***** Recorded data *****
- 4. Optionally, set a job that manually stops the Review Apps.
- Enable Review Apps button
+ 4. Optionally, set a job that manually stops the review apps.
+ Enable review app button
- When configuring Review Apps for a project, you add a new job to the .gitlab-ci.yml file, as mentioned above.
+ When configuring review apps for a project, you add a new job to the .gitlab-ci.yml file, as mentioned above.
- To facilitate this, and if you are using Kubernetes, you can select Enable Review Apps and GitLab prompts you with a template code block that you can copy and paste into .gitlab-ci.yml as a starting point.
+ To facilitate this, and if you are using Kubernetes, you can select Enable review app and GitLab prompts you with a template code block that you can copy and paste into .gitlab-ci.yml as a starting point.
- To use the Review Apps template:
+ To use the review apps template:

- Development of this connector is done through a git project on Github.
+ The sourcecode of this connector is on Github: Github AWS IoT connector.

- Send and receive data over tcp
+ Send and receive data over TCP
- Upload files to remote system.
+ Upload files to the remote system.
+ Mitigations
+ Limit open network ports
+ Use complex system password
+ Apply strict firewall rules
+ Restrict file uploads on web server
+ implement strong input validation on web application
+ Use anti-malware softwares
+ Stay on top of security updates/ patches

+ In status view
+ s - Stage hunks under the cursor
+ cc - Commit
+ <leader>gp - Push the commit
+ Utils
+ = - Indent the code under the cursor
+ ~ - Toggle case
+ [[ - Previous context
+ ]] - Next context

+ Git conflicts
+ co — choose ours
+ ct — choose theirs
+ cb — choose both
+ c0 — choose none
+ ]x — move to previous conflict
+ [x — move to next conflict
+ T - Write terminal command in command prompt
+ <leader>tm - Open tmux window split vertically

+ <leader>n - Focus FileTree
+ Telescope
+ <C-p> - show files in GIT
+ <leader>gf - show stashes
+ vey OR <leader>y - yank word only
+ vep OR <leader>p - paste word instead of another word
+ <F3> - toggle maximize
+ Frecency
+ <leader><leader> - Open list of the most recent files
*****
Work instructions
Only a number is expected here: the tally of lines above that contain "Send". Please write nothing more.

Written solution
2